Entre Africains, Mathurin et ses amis se racontent le jeu de cache-cache avec les représentants de la loi, parfois avec soi, pour ne pas regarder la vérité en face. Une vie de clandestins, de "sans papiers". Une vie non citoyenne au pays des droits de l'homme. Le cauchemar au bout d'un voyage dont on attendait qu'il ouvrît les portes du "paradis" qu'on croyait être synonyme d'Europe.
Mathurin est arrivé en France en 2001. En quittant son pays, il était loin de s’imaginer vivre un tel calvaire. Sans titre de séjour, il ne peut se trouver un emploi. En tout cas pas dans des conditions telles qu'il devrait pouvoir exiger d'un employeur qu'il lui applique le droit du travail.
« Je ne pensais pas que la France c’était aussi difficile. Chez moi, j’avais au moins une activité. Mais là, sans papier, je ne vaux presque rien. Je me débrouille pour survivre et parfois, c’est des compatriotes qui me viennent en aide », déclare le jeune homme qui dit parfois regretter d’être venu en France.
Menuisier métallique de profession, Mathurin a dû faire des économies pour « acheter » son visa et son billet pour la France. « J’ai mis toutes mes économies dans ce voyage parce que je voulais coûte que coûte réussir comme mes amis qui revenaient construire de belles villas au pays », ajoute t-il.
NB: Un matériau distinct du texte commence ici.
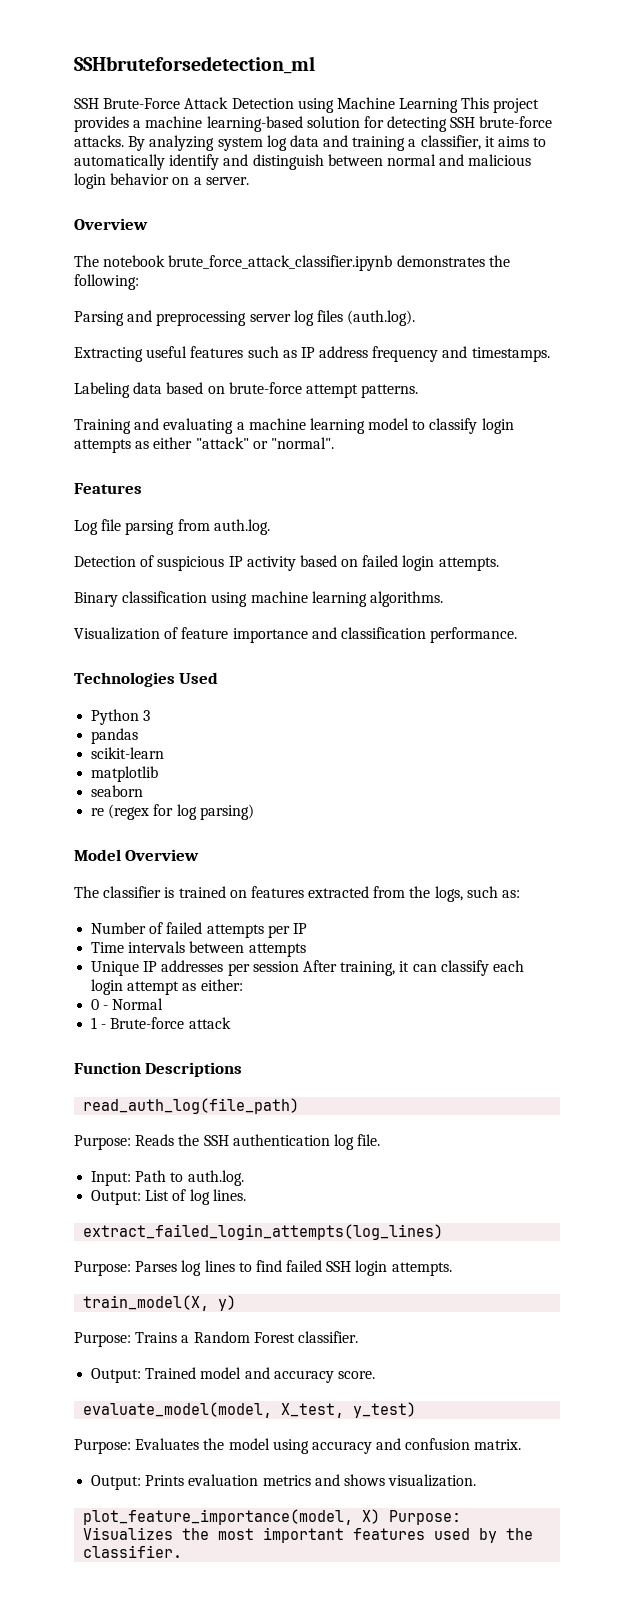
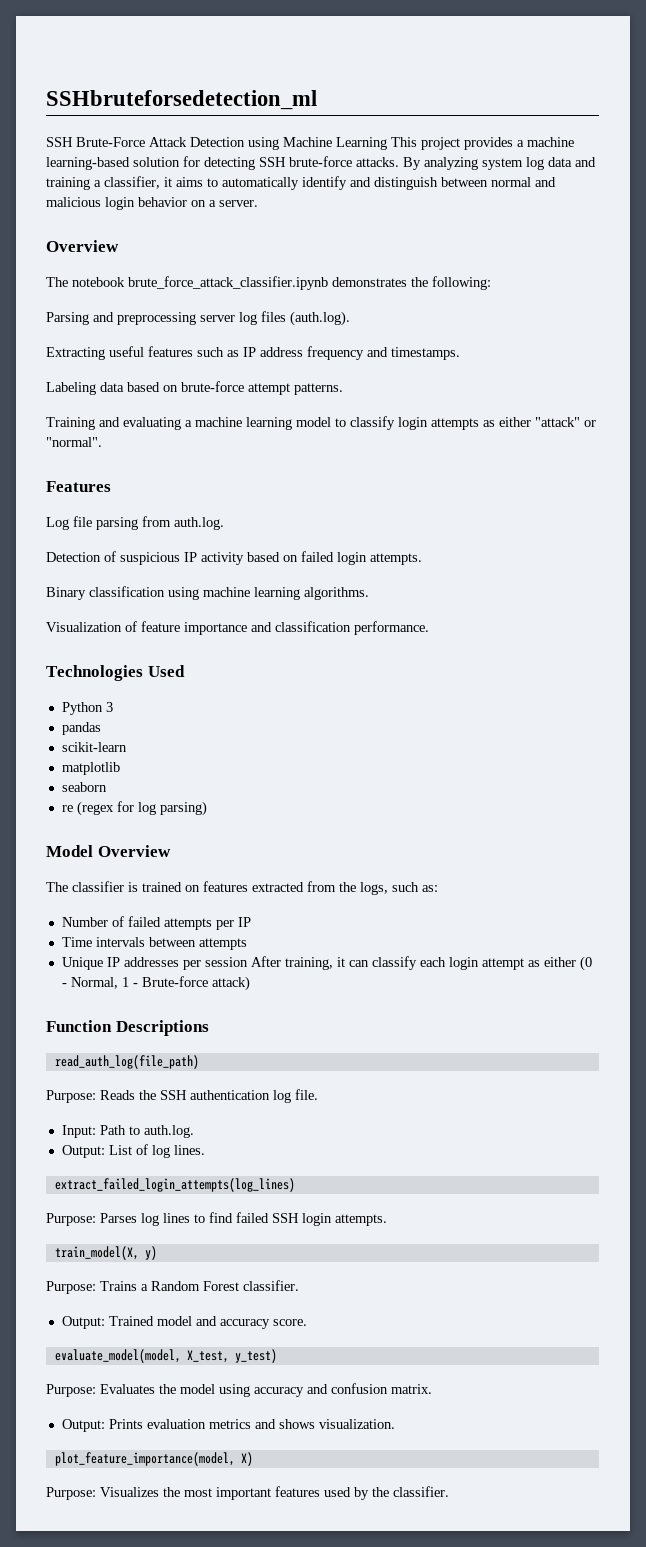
- Unique IP addresses per session After training, it can classify each login attempt as either:
- 0 - Normal
- 1 - Brute-force attack
+ Unique IP addresses per session After training, it can classify each login attempt as either (0 - Normal, 1 - Brute-force attack)
- plot_feature_importance(model, X) Purpose: Visualizes the most important features used by the classifier.
+ plot_feature_importance(model, X)
+ Purpose: Visualizes the most important features used by the classifier.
Comme lui, beaucoup d’Africains ont rejoint la France. Que ce soit par des moyens légaux ou en usant de subterfuges en marge des lois et réglements. Ils voulaient, comme d'autres, « tenter leur chance ».
Certains ont choisi de passer par la mer, via le Maroc et l’Espagne ; d'autres sont entrés avec un visa de tourisme. Ils n'ont presque jamais rien visité. Surtout, ils ne sont plus jamais repartis. Faute de papiers en règle, beaucoup de ces Africains vivent aujourd’hui une véritable galère dans l’Hexagone. Ils se débrouillent comme ils peuvent pour survivre.
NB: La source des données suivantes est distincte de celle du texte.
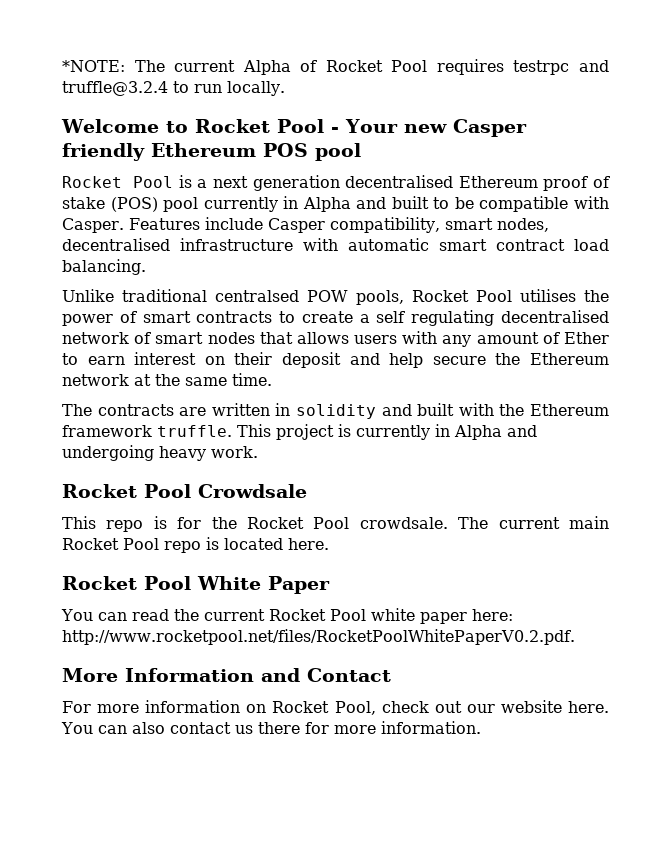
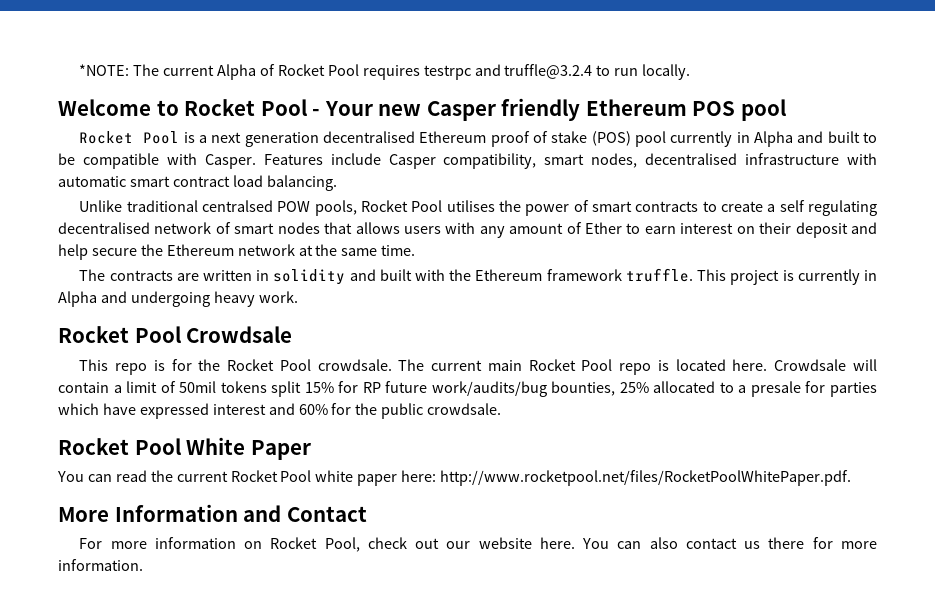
+ Crowdsale will contain a limit of 50mil tokens split 15% for RP future work/audits/bug bounties, 25% allocated to a presale for parties which have expressed interest and 60% for the public crowdsale.
- You can read the current Rocket Pool white paper here: http://www.rocketpool.net/files/RocketPoolWhitePaperV0.2.pdf.
+ You can read the current Rocket Pool white paper here: http://www.rocketpool.net/files/RocketPoolWhitePaper.pdf.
«Je suis venu par la mer en prenant des risques énormes. Et quand je suis arrivé, je croyais que c’était fini, que j’avais enfin atteint mon but. Mais si c’était à refaire, je ne crois pas que je l’aurais fait de nouveau. Je crois que j’aurais préféré rester au pays. Je n’ai pas de papiers depuis que je suis là et je ne vis que de petits boulots au noir», révèle le Sénégalais Bakary B. qui a quitté sa Casamance, il y a six ans.
Bakary aurait aimé rentrer au pays afin de retrouver sa femme et sa petite fille née quelques mois après son départ et qu’il ne connaît qu’à travers les photos. Mais il a peur des regards de la société…et de sa famille qui l’a aidé dans son voyage. Ce Sénégalais sait aussi que sa femme ne pourra rester longtemps à l’attendre. Surtout quand il ne lui envoie pas régulièrement de l’argent.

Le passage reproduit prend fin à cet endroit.